Failed China financial products drew investors for their 'low' returns
If you can't even trust an investment that returns "only" 13 per cent, what can you trust?
The low returns on the financial products offered by Fanya Metals Exchange ironically attracted investors as, unlike typical scams, Fanya was not promising the moon.
"For years, I have invested in trust loans, where it's easy to get more than 15 per cent. Never thought something that yields less could be dangerous," said Vivian Jiang, who works at the Shanghai Jiaotong University.
Jiang invested more than 800,000 yuan in ri jin bao, an investment product issued by Fanya Metals Exchange that promised to return 13.7 per cent with principal and redemption assured, but has frozen redemptions since July.
"I had kept that investment for my son's education in the UK and it is gone now. What do I do now? Why aren't police on them yet? This is fraud," she said between sobs.
Investors are venting their ire at Fanya's political patrons in the provincial and central governments though many of them had put their money into the exchange because of its political connections.
Fanya's advertisements called itself a "government platform", complete with photos of senior executives with local and national government officials. Big state-owned companies listed as partners on its website and organisations like China Central Television listed as media partners helped Fanya's salespeople to convince investors of the exchange's state backing.
Convinced of Fanya's "strong background", 51-year-old Jiangsu businessman Wang Yu put the 80,000 yuan he had made from the stock market this year into ri jin bao.
"I will go to Beijing and attend every protest meet until I get my money back. The government should not underwrite these companies," he said.
"We were all rushing to buy ri jin bao last year. It was so popular that if you invested 10,000 yuan, you could probably subscribe to 5,000 yuan of the product. Such was the demand," said Zhou Sisi, a housewife in Shanghai. "I don't know how I'll tell my husband. The money I put into Fanya was to be used as down payment for a home near my son's school."

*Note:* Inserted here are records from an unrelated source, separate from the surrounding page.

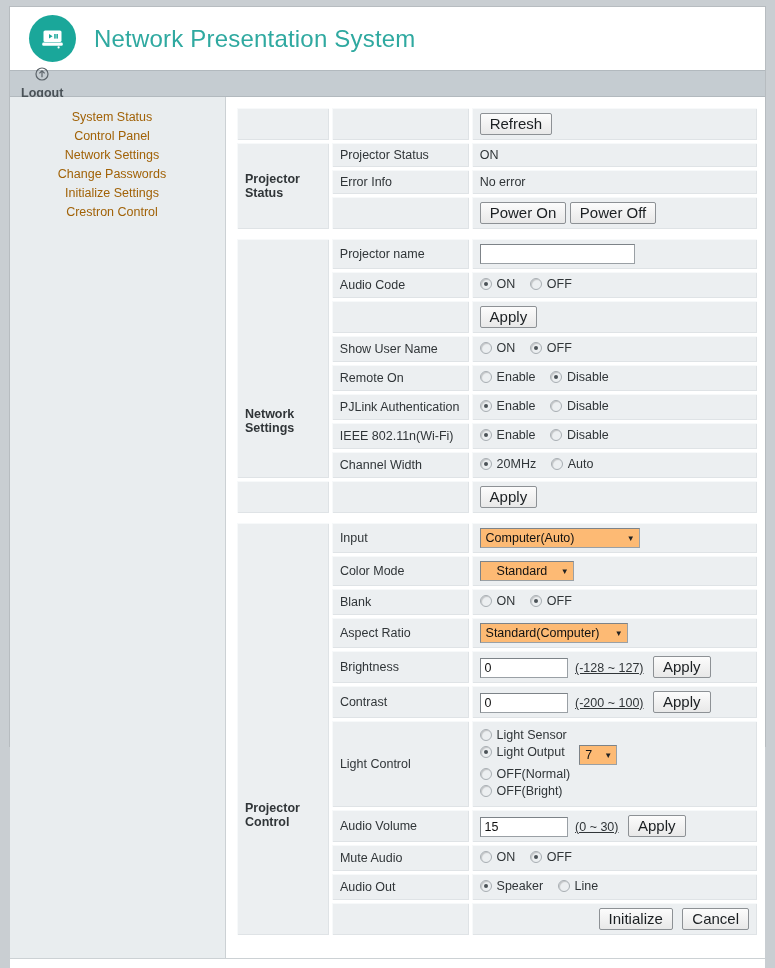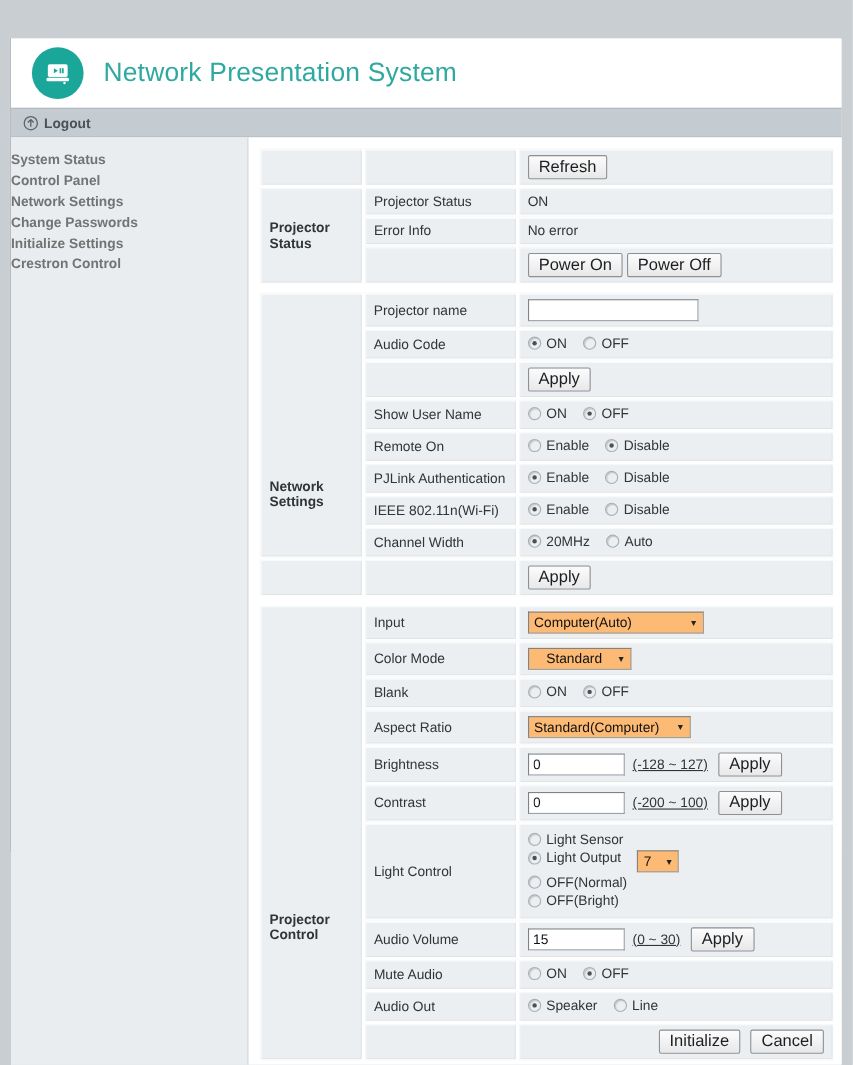"Network Presentation System" .card { margin-top: 28px -> none }
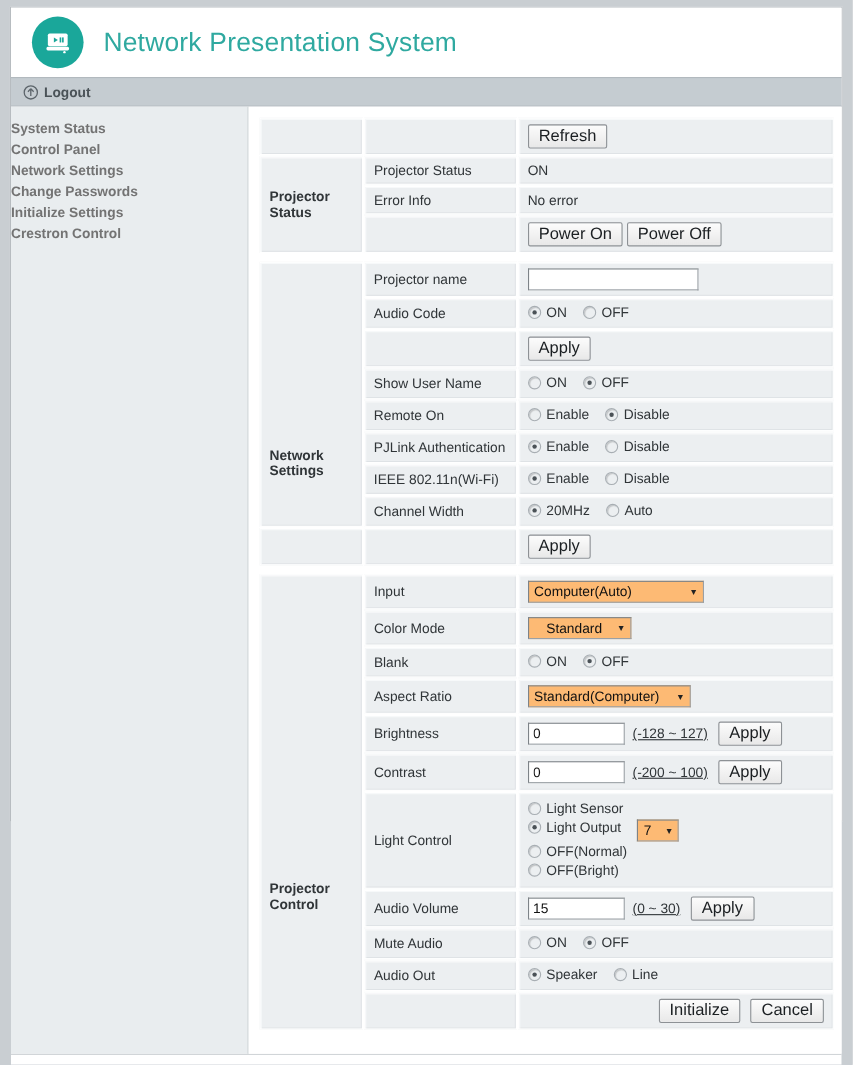"Logout" .logout { flex-direction: none -> column }
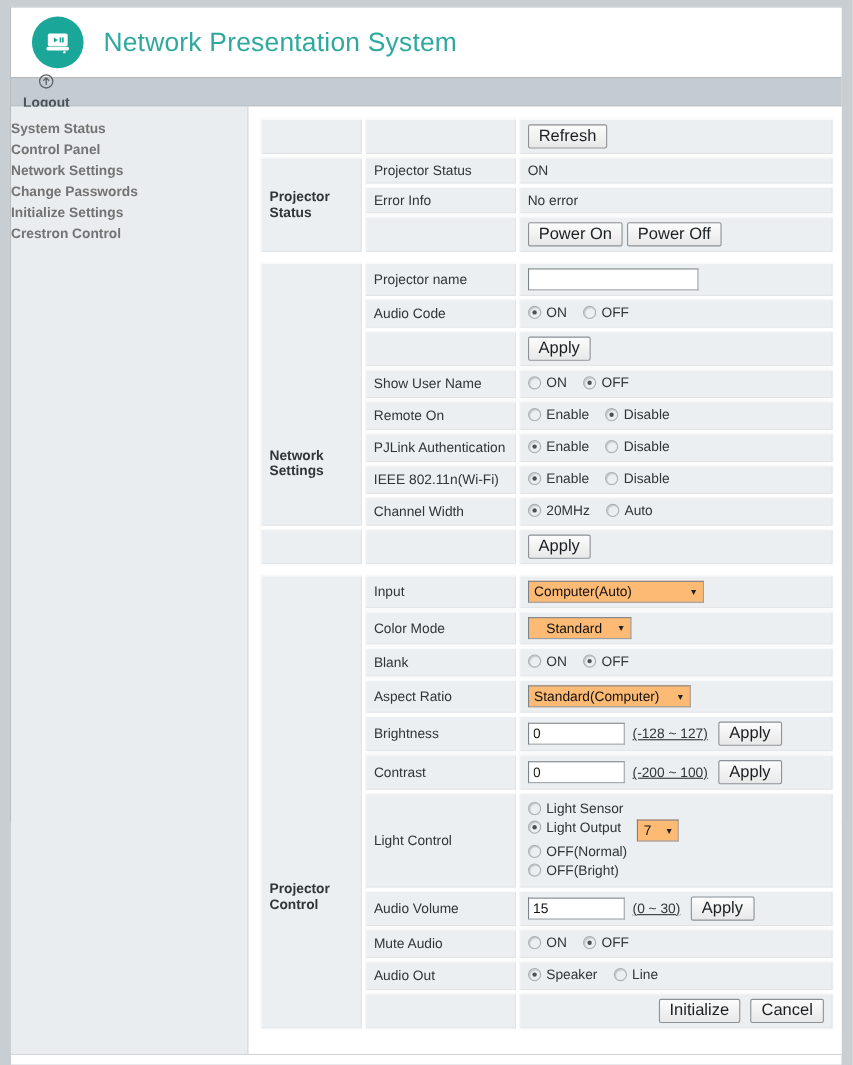"System Status" .side-item { color: #737373 -> #a16207; font-weight: bold -> normal; text-align: left -> center }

She invested more than 200,000 yuan this January, bringing her total investment in Fanya to 470,000 yuan, before being told in July that she could not withdraw any money from the account.
Zhou does not even have a contract of her investments. She said she signed "something" online and that she thought she held some rare metal warrants as collateral.
She has no idea what indium or bismuth is, neither did she ever find out what they are worth.